Tech Insights 2024 Week 45

It finally happened, ChatGPT can now search the web and summarize the results for you. Suddenly all competing models such as Gemini and Claude will now appear “dumb”, and I expect both Anthropic and Google to add search functionality to their LLMs shortly. The bigger question is how this will affect Google — if they add web search to Gemini they now have two competing ways to search the web: (1) Gemini with web search, and (2) Google Search with Gemini summaries. And how does ads fit into all this?

If you are a company that depends on ads and SEO to reach clients, this will have a significant effect on your business. Users don’t see ads when ChatGPT summarizes the web, and they don’t see the web page you spent thousands of dollars designing. How will companies reach out to end-users if everyone switches to LLM-based summaries for most of their searches?

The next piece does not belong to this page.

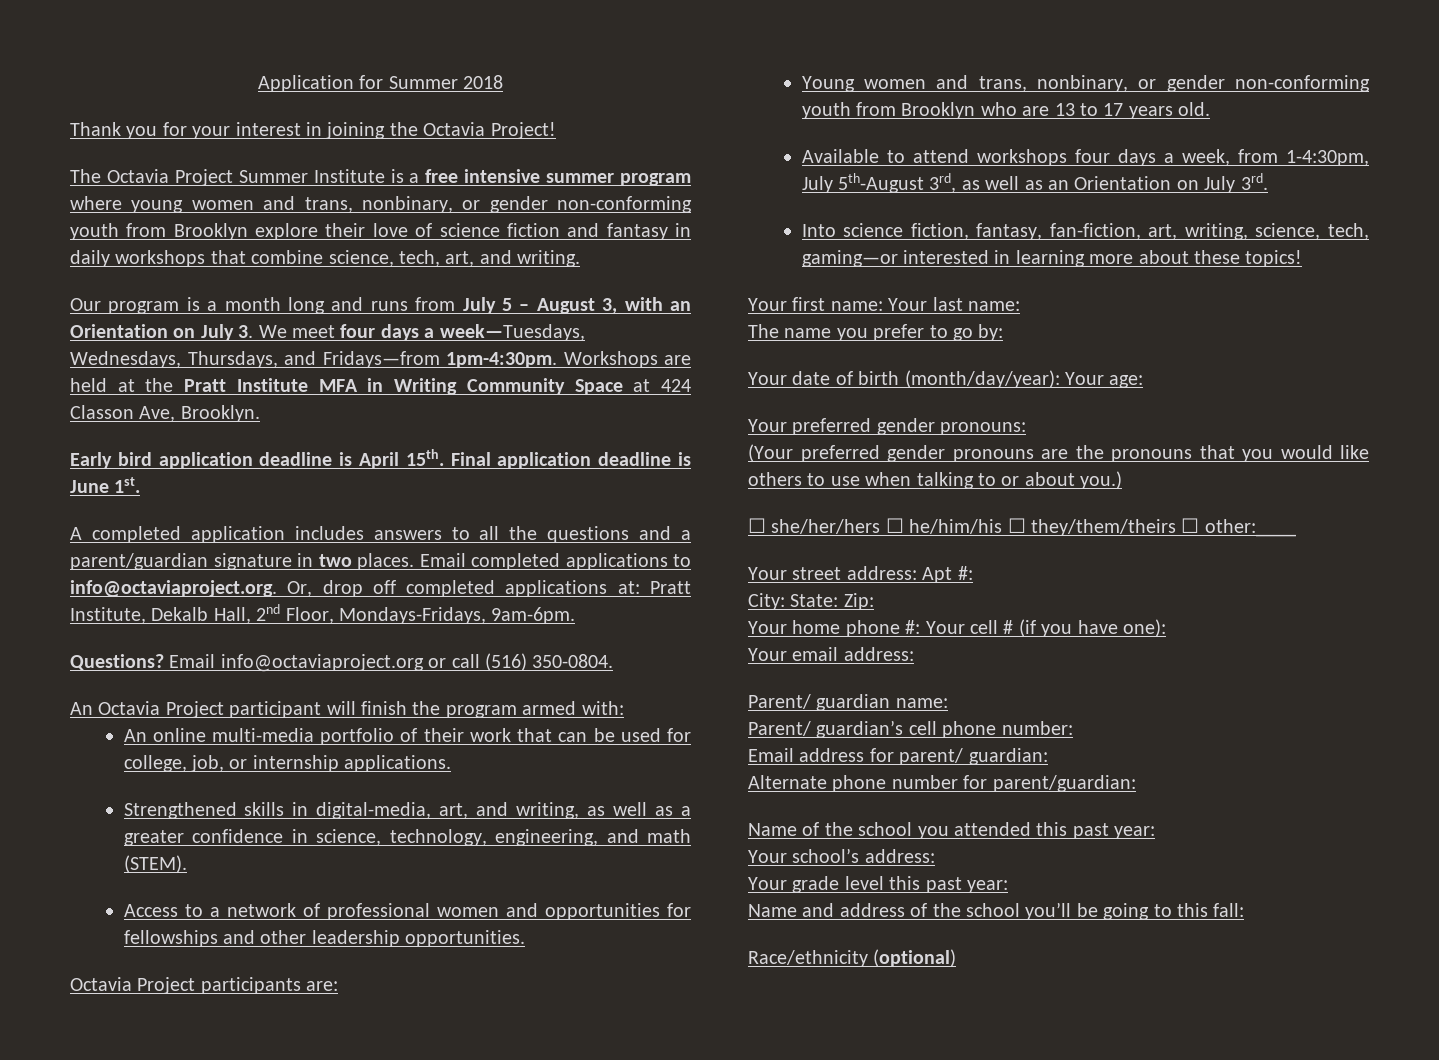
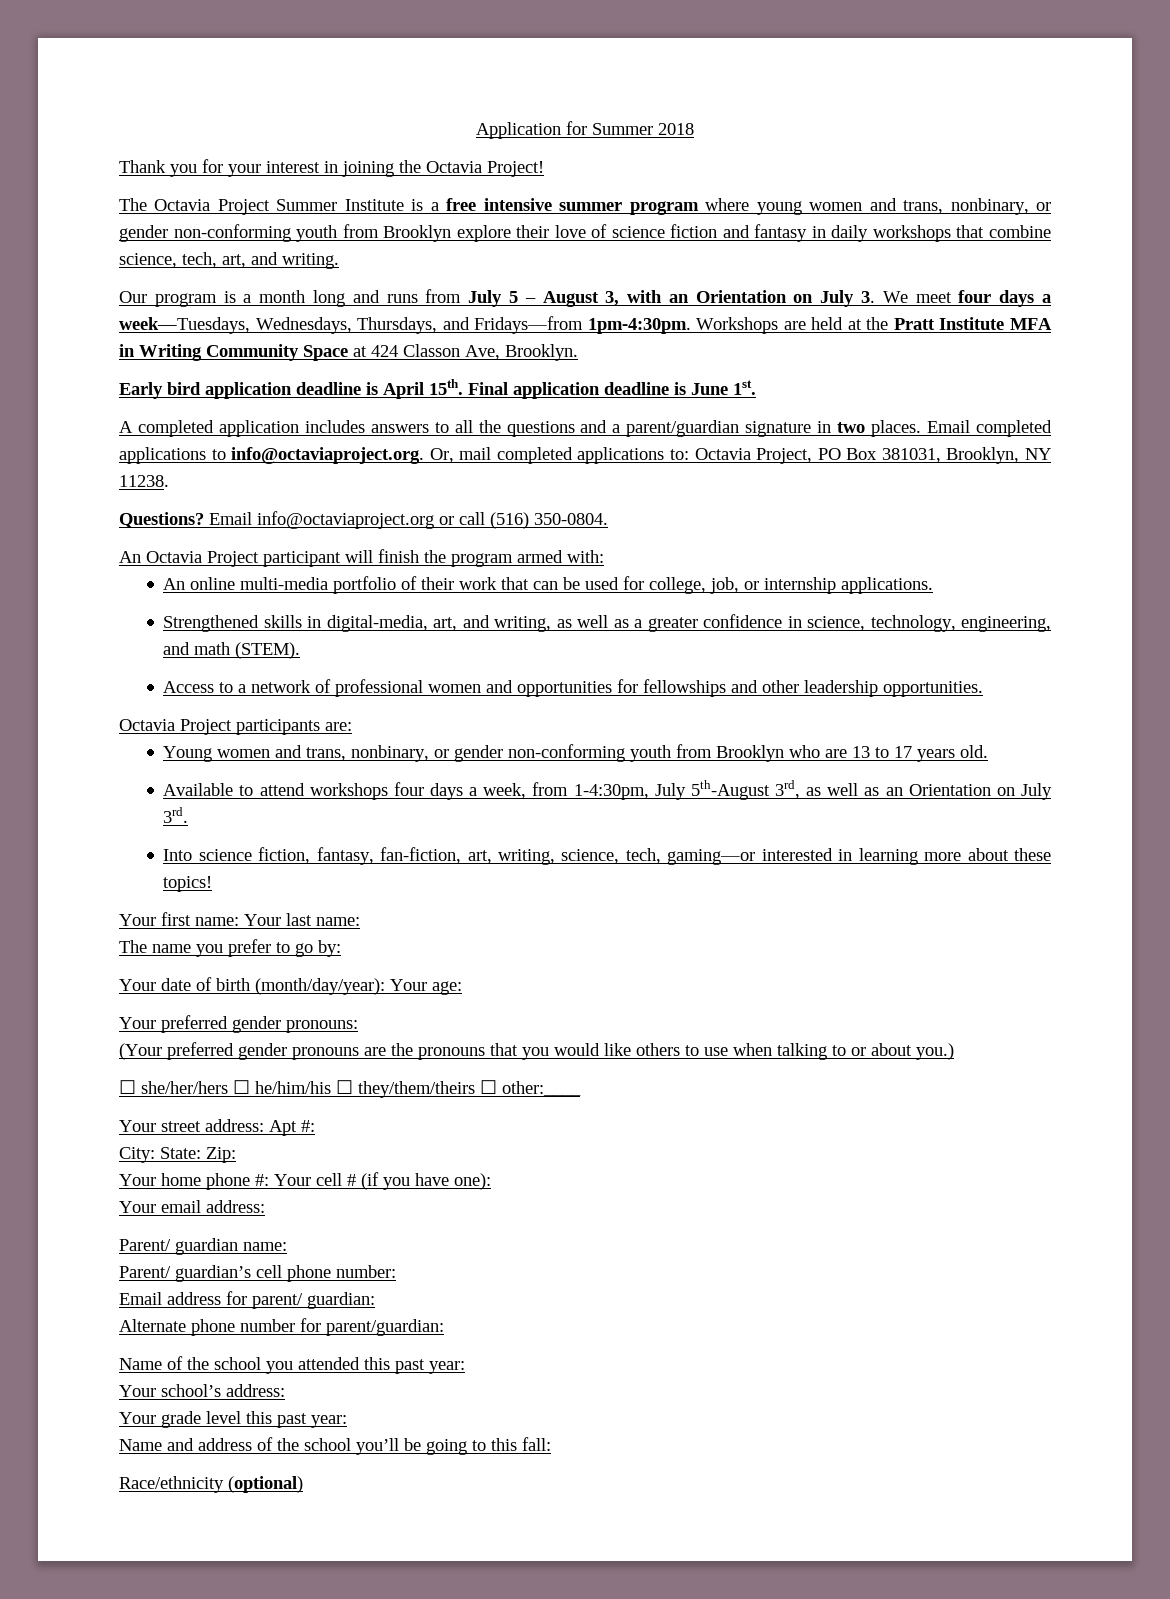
- Email completed applications to info@octaviaproject.org. Or, drop off completed applications at: Pratt Institute, Dekalb Hall, 2nd Floor, Mondays-Fridays, 9am-6pm.
+ Email completed applications to info@octaviaproject.org. Or, mail completed applications to: Octavia Project, PO Box 381031, Brooklyn, NY 11238.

Other news this week includes GitHub that just announced multi-file editing for Copilot, Copilot for Xcode and multi-model support! Waymo announced they are now providing over 150,000 fully automous rides per week, up from 100,000 rides just two months ago. And Boston Dynamics showed off some amazing moves in their latest fully autonomous robot!

THIS WEEK’S NEWS:

  1. ChatGPT Launches Search and Chrome Extension
  2. Copilot Adds Multi-Model and Xcode Support
  3. Waymo Closes $5.6 Billion in Funding, Provides 150,000 Rides per Week
  4. Anthropic Launches Desktop App and Image Analysis
  5. Pushing the Frontiers of Audio Generation – Details of Audio Overviews
  6. New Image Generation Model: Recraft V3
  7. Boston Dynamics Shows Off Amazing New Robot Moves

ChatGPT Launches Search and Chrome Extension

https://openai.com/index/introducing-chatgpt-search

The News:

  • OpenAI just announced that they have integrated web search to ChatGPT for Plus and Team users, and will expand to Enterprise and Educational users within weeks and free users in the coming months.
  • The new search feature provides instant answers about topics such as news, sports, stocks, and weather, with direct source attribution and links.
  • ChatGPT will automatically trigger searches when needed, however you can force it to activate web searches using a globe icon.
  • The system runs on a specialized version of GPT-4o, fine-tuned for web pages.
  • Major publishers such as AP, Reuters, Axel Springer, and others, have signed licensing deals with OpenAI to provide content directly to the platform.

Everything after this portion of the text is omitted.